Last Saturday, the New York Times devoted two full pages to this utterly silly question. In such ways, we liberals almost always manage to show that we'll extend any moral issue to the point of sheer absurdity, inspiring large chunks of the voting public to view us as majorly crazy. This instinct serves Donald J. Trump.
We think Robinson showed good sound sense concerning the naming of roads. We're going to guess that his great-grandfather possessed a wealth of sound judgment/good sense.
That said, we were struck by one part of Robinson's last paragraph. We refer to this sensible-sounding point:
"When citizens no longer admire the person being honored, they should haul the statues down."

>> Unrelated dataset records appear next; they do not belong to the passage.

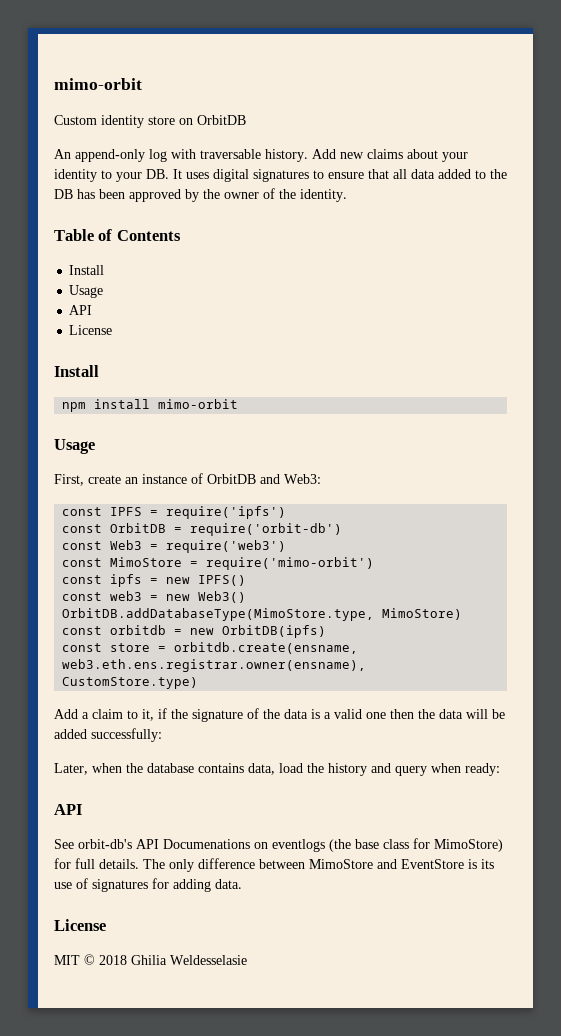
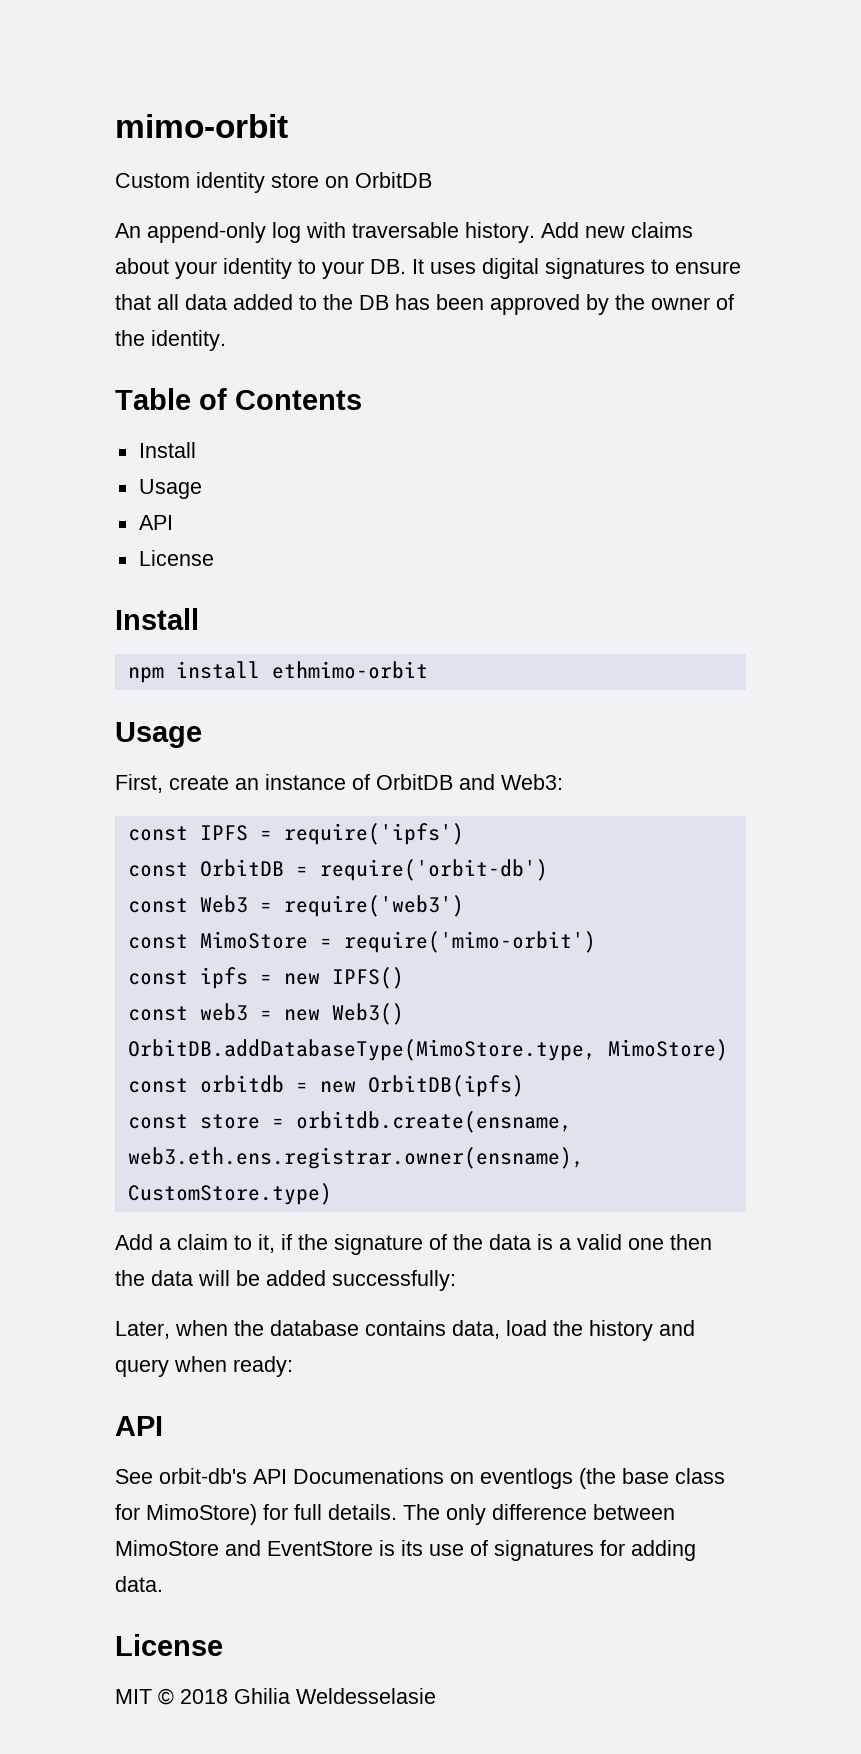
[158,399,239,409] mimo-orbit -> [271,661,428,679] ethmimo-orbit

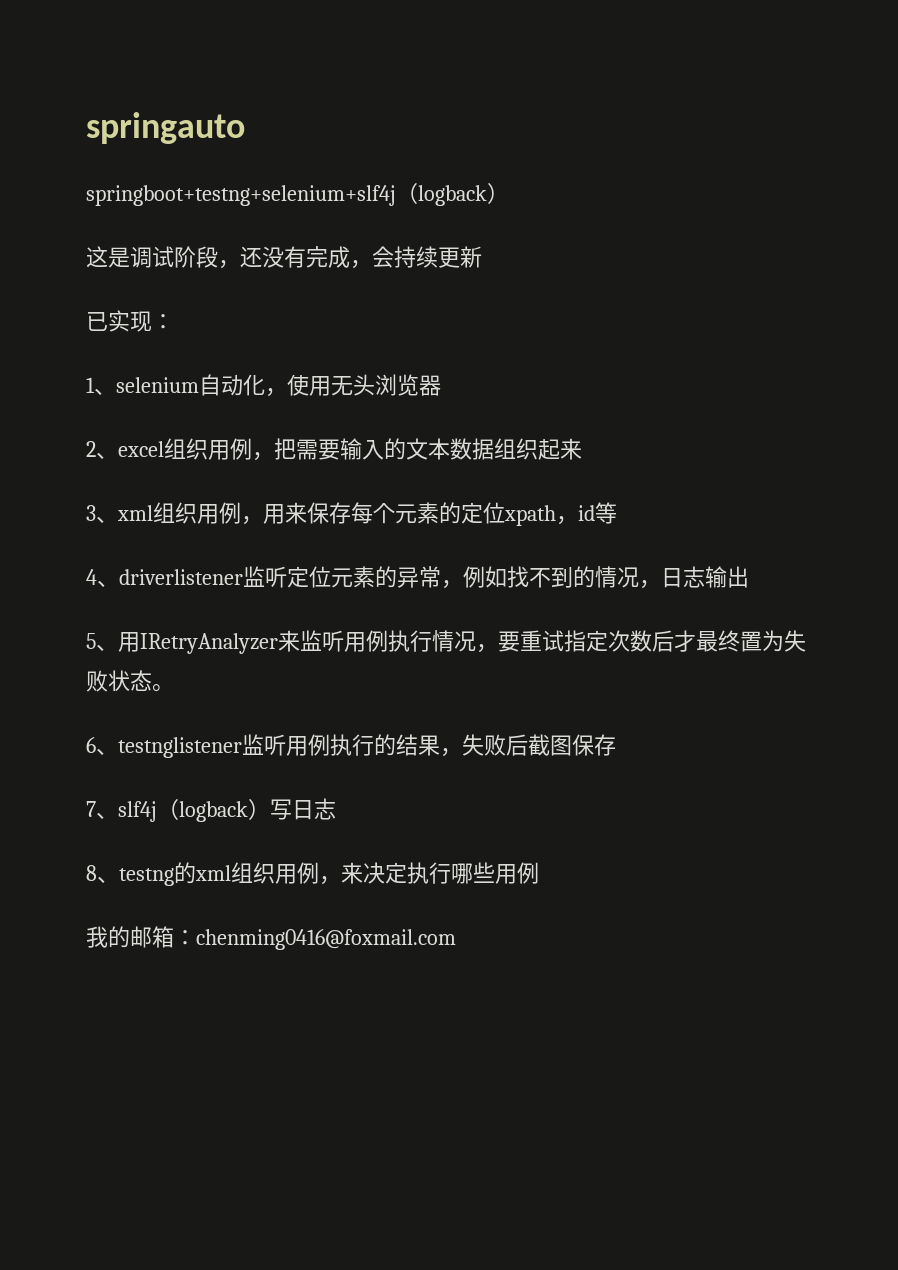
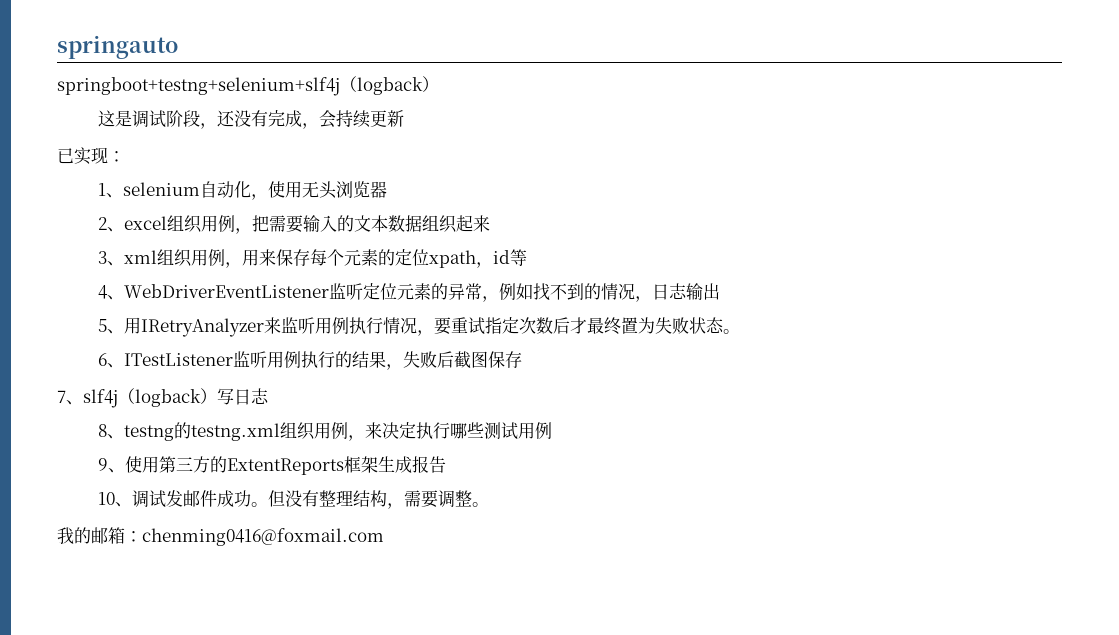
[119,569,243,585] driverlistener -> [123,284,329,298] WebDriverEventListener
[118,737,242,758] testnglistener -> [123,353,233,366] ITestListener
[195,865,231,881] xml -> [190,423,280,441] testng.xml
[495,862,539,884] 用例 -> [483,422,552,440] [97,456,446,475] [97,490,489,509] 测试用例 // 9、使用第三方的ExtentReports框架生成报告 // 10、调试发邮件成功。但没有整理结构，需要调整。

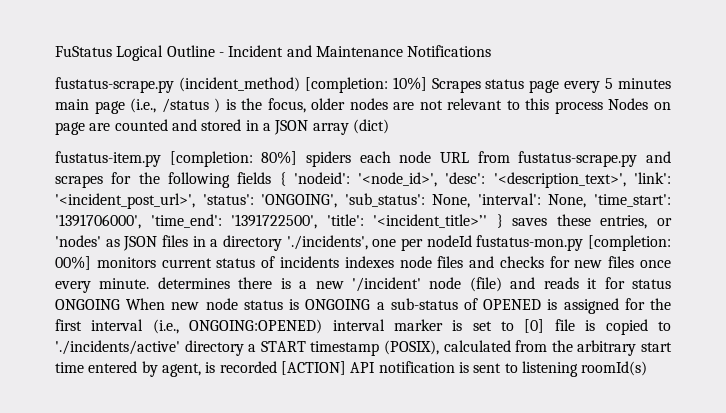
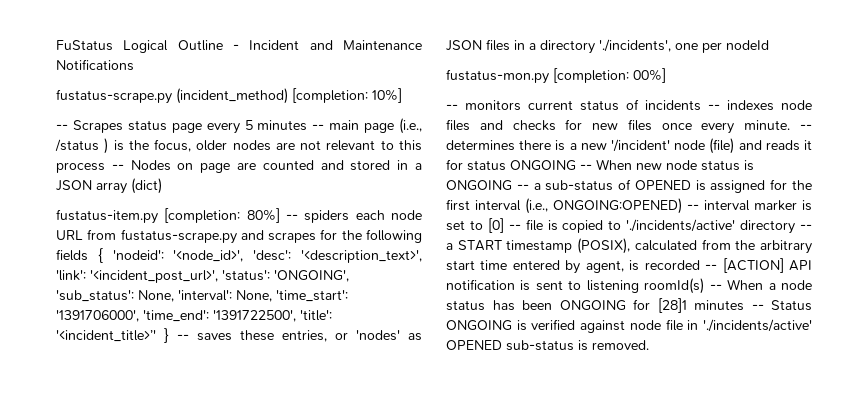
(427, 84) none -> [56,124,68,130] // --
(672, 83) none -> [312,124,325,130] --
(603, 107) none -> [111,164,124,170] --
(298, 158) none -> [286,214,298,220] --
(503, 221) none -> [177,334,189,340] --
(472, 241) none -> (769, 45) //
(91, 263) none -> [446,104,458,110] // --
(339, 262) none -> [708,104,720,110] --
(150, 283) none -> [800,124,812,130] --
(120, 304) none -> [580,164,592,170] --
(371, 304) none -> [516,184,529,190] --
(323, 326) none -> [687,204,699,210] --
(545, 326) none -> [508,224,521,230] --
(244, 348) none -> [800,224,812,230] --
(277, 367) none -> [705,264,718,270] --
(648, 368) none -> [709,279,812,290] [446,298,812,313] [446,319,812,333] [446,340,649,351] -- When a node status has been ONGOING for [28]1 minutes -- Status ONGOING is verified against node file in './incidents/active' OPENED sub-status is removed.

As stated, that's perfectly sensible! But what about this? what if some citizens "no longer admire the person being honored," but some others still do?
The one group can always name-call the other, of course. Is there some other way to proceed?
That situation calls for the wisdom possessed by giants like Major Fordham. As Pallas Athena expressed it more fully:
"Hold back, men of Ithaka, from the weariness of fighting, so that most soon, and without blood, we can settle everything!"
Mister Lee didn't want the statues going up. On balance, Robinson seems to want them coming down.
What would Major Fordham have done? We'll recommend trying to channel the wisdom possessed by our history's giants.